Brexit, Football and Project Communications


Communicating Projects – The Series

By Ann Pilkington

The PR Academy

United Kingdom

 Here in the UK Europe is dominating the news agenda and many peoples’ social media feeds.  First, a referendum resulted in a vote to leave the European Union and then England crashed out of the Euro 2016 football tournament in spectacular style. Northern Ireland are out too, but with their heads held high and as I write, Wales is still in.

There are lessons to be learned from both exits.

There were two official campaigns in the referendum – leave or remain.   The polls showed that it was always going to be close, but many people were still surprised when the leave camp won.

The usual adage is that people don’t like change. The first time there was a referendum on the EU back in the 1970s there was a bit of a to-do because the wording on the ballot paper was felt to be leading – it asked people if they wanted to “stay” in the European Community with just a yes or no answer. At that time 67% of people voted to stay. Well people certainly decided to embrace change this time around. So, what does that tell us about communicating change?

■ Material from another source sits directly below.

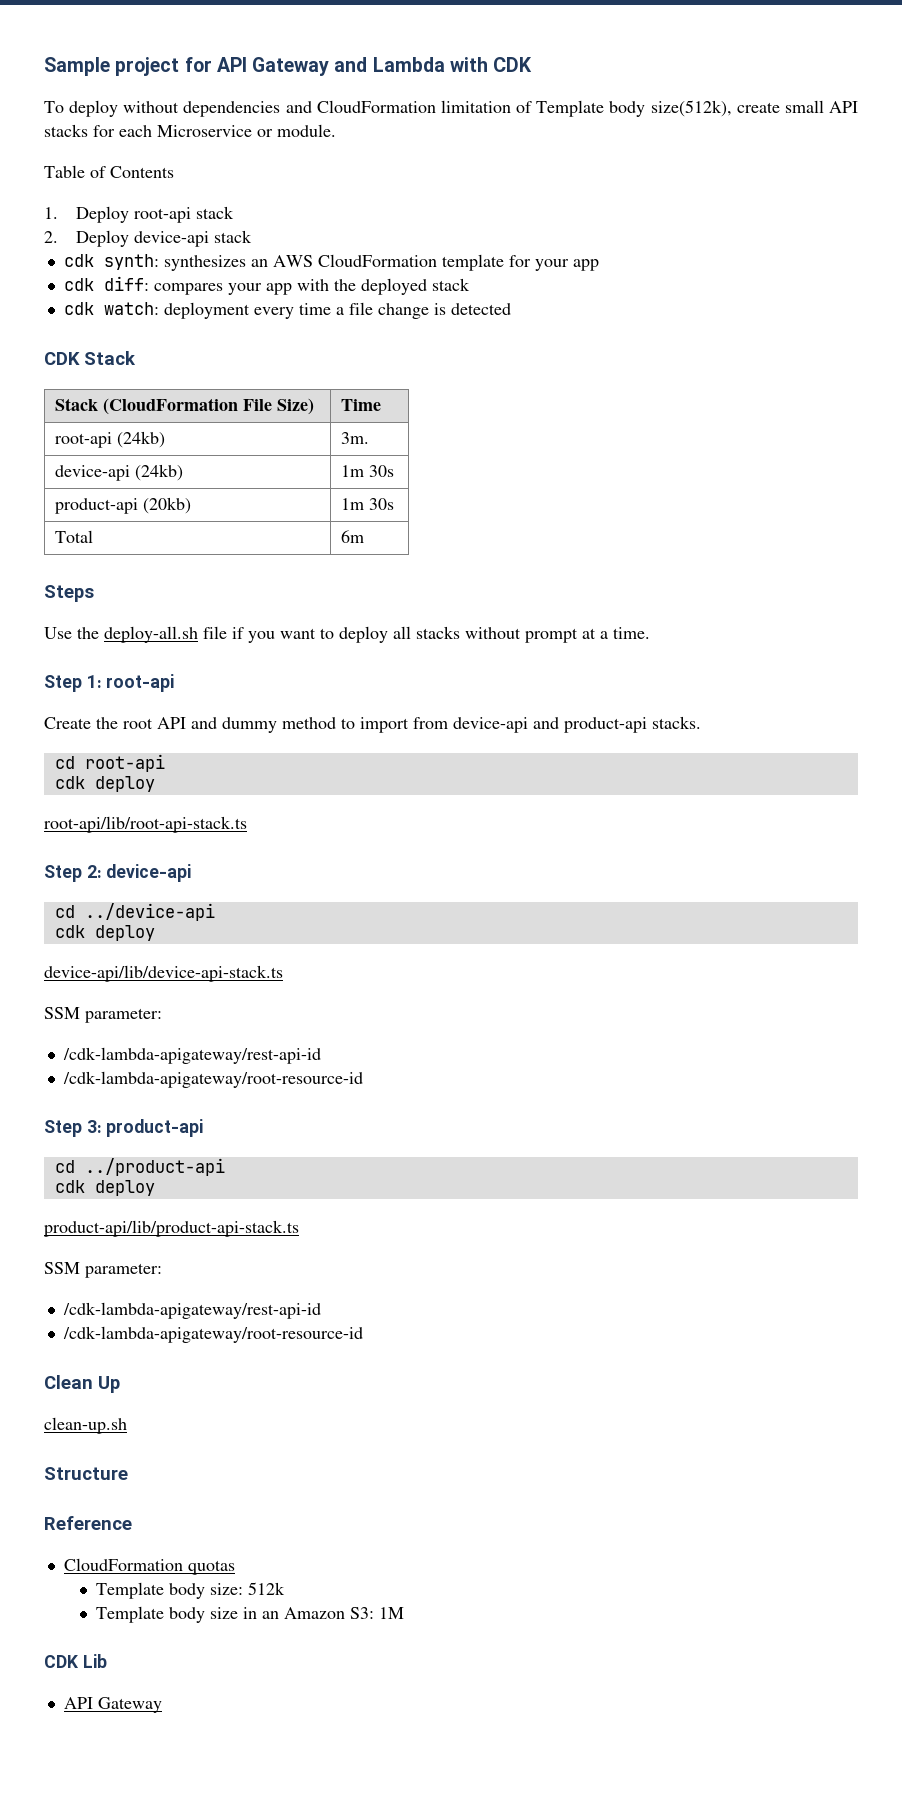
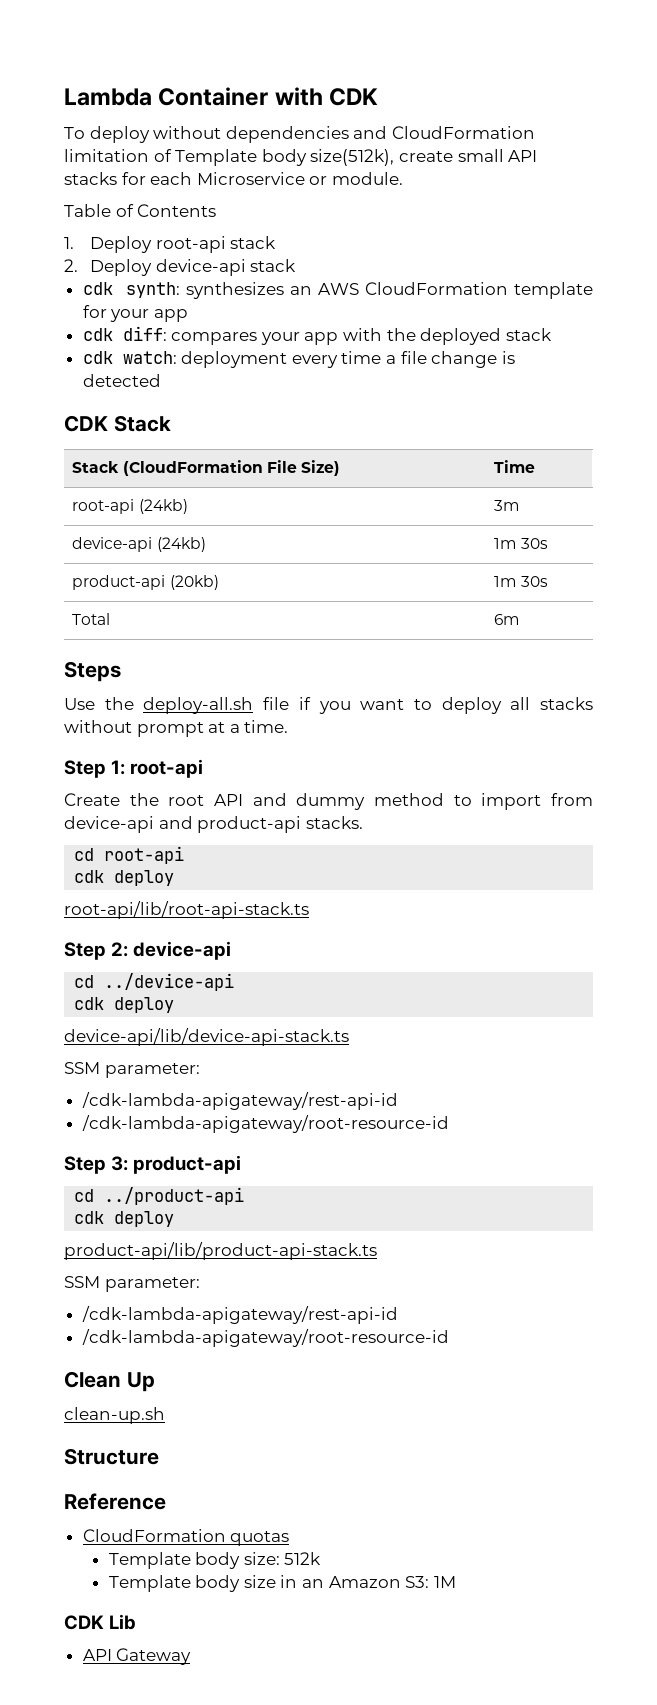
[44,57,445,76] Sample project for API Gateway and Lambda -> [64,87,269,106] Lambda Container
[341,432,370,444] 3m. -> [494,500,520,511] 3m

I have never really believed that people don’t like change. There are some changes that people don’t like of course but others can be very well received.  The idea that all change is bad and people are going to react negatively to it influences a lot of project communication. We go into it expecting trouble and trying to “sell” the change instead of concentrating on engaging stakeholders.  I wrote about this in April. Engagement means giving stakeholders a voice, but also ensuring that it is an “informed voice”. It is hard for stakeholders to make a contribution when they don’t really understand what they are being asked to comment on.

One of the biggest cries that we heard during the run up to the referendum was that people didn’t have enough information. Where were the facts? Of course, providing the facts isn’t always as easy as it sounds.  Neither side could really say for sure what would happen if their view prevailed.   Dealing with this level of ambiguity was difficult for many; they felt that they couldn’t make a decision about which way to vote.  Unfortunately ambiguity is a feature of many change projects in the early phases.  However, change projects have an advantage over the UK referendum in that they usually have a clear version of what things will look like post implementation. The ambiguity comes in being able to explain exactly how that will happen and when – this is hard in the early days. This is why, along with Lou Horton, I developed a new stakeholder model which maps stakeholders to different project stages and acknowledges the challenge of ambiguity.  (See below)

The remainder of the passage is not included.